■ **WHAT IS REQUIRED**
For this exercise, retype all the data exactly and exclude every image.

Before-and-after page screenshots:
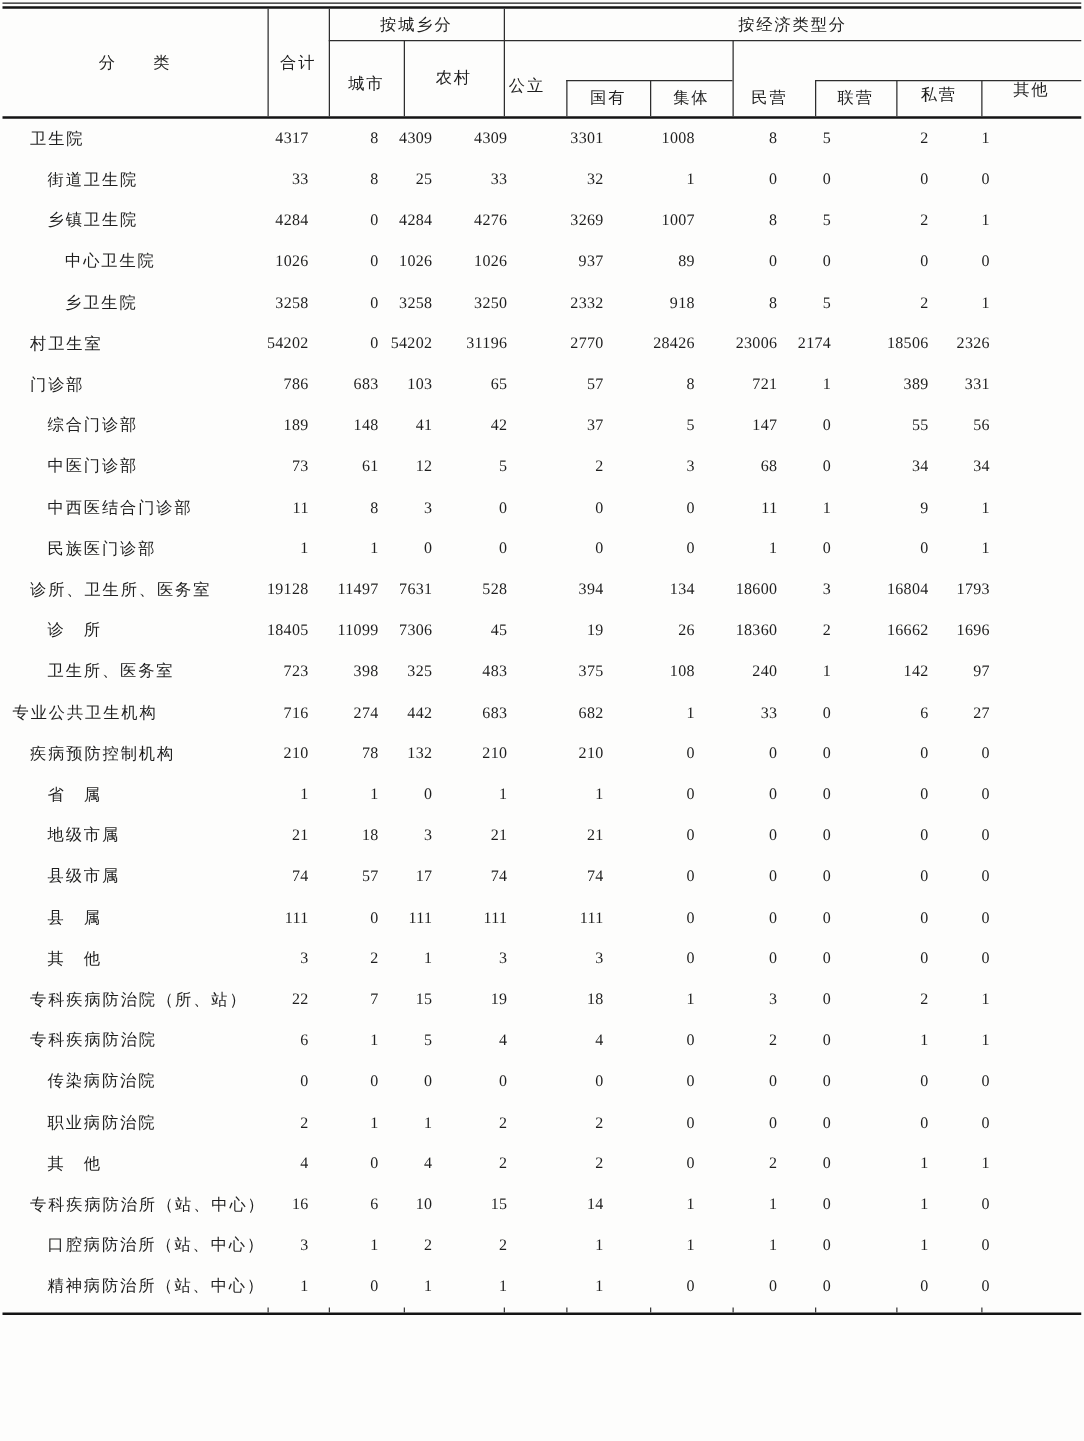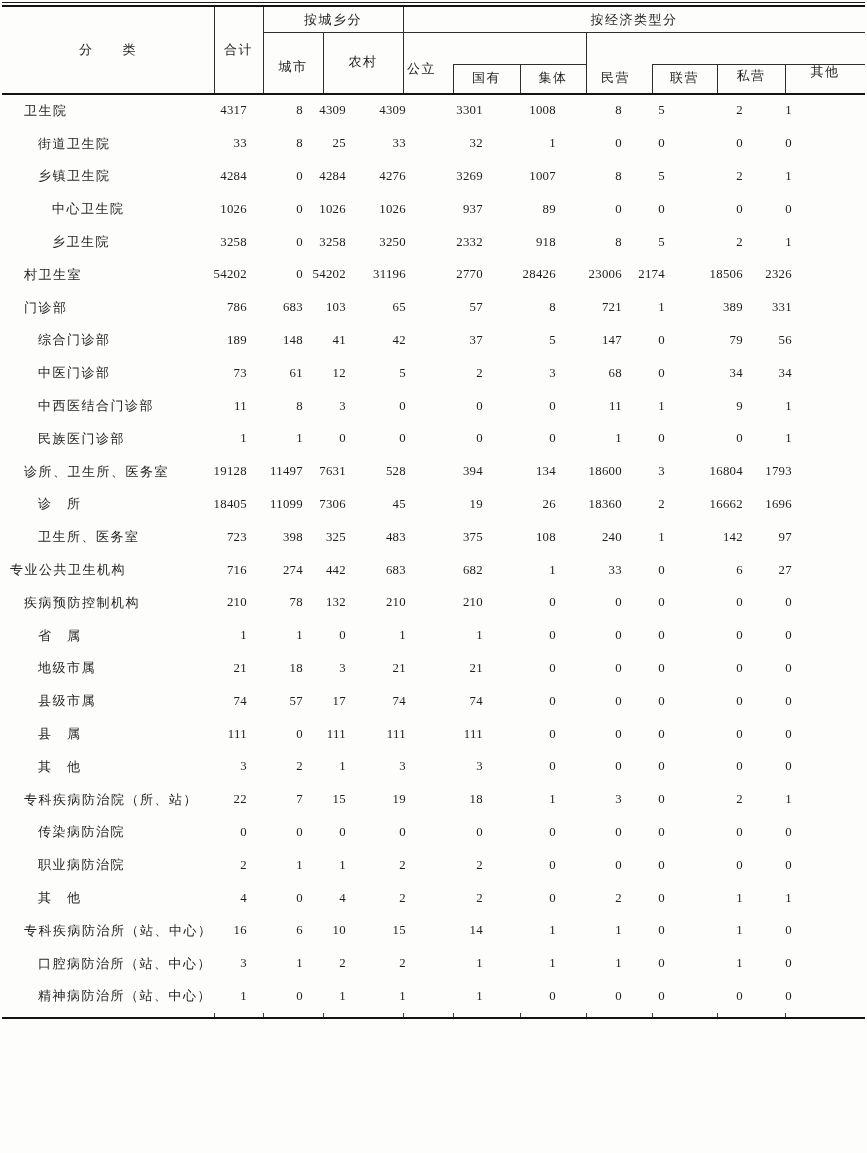--- a/index.html
+++ b/index.html
@@ -207,7 +207,7 @@
             <td class="num">5</td>
             <td class="num">147</td>
             <td class="num">0</td>
-            <td class="num">79</td>
+            <td class="num">55</td>
             <td class="num">56</td>
             <td></td>
           </tr>

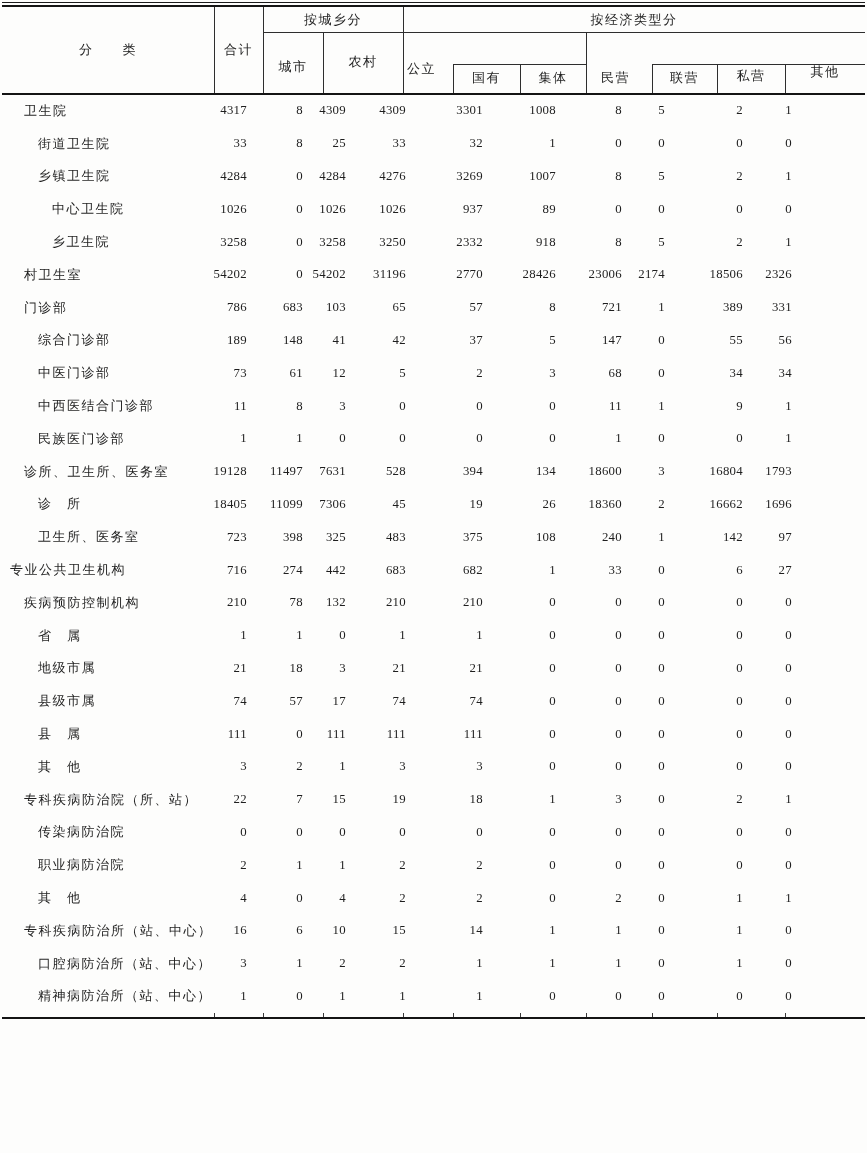--- a/index.html
+++ b/index.html
@@ -408,6 +408,20 @@
             <td></td>
           </tr>
           <tr>
+            <td class="lbl i1">专科疾病防治院</td>
+            <td class="num">6</td>
+            <td class="num">1</td>
+            <td class="num">5</td>
+            <td class="num">4</td>
+            <td class="num">4</td>
+            <td class="num">0</td>
+            <td class="num">2</td>
+            <td class="num">0</td>
+            <td class="num">1</td>
+            <td class="num">1</td>
+            <td></td>
+          </tr>
+          <tr>
             <td class="lbl i2">传染病防治院</td>
             <td class="num">0</td>
             <td class="num">0</td>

■ **FINAL ANSWER**
--- a/index.html
+++ b/index.html
@@ -207,7 +207,7 @@
             <td class="num">5</td>
             <td class="num">147</td>
             <td class="num">0</td>
-            <td class="num">79</td>
+            <td class="num">55</td>
             <td class="num">56</td>
             <td></td>
           </tr>

--- a/index.html
+++ b/index.html
@@ -408,6 +408,20 @@
             <td></td>
           </tr>
           <tr>
+            <td class="lbl i1">专科疾病防治院</td>
+            <td class="num">6</td>
+            <td class="num">1</td>
+            <td class="num">5</td>
+            <td class="num">4</td>
+            <td class="num">4</td>
+            <td class="num">0</td>
+            <td class="num">2</td>
+            <td class="num">0</td>
+            <td class="num">1</td>
+            <td class="num">1</td>
+            <td></td>
+          </tr>
+          <tr>
             <td class="lbl i2">传染病防治院</td>
             <td class="num">0</td>
             <td class="num">0</td>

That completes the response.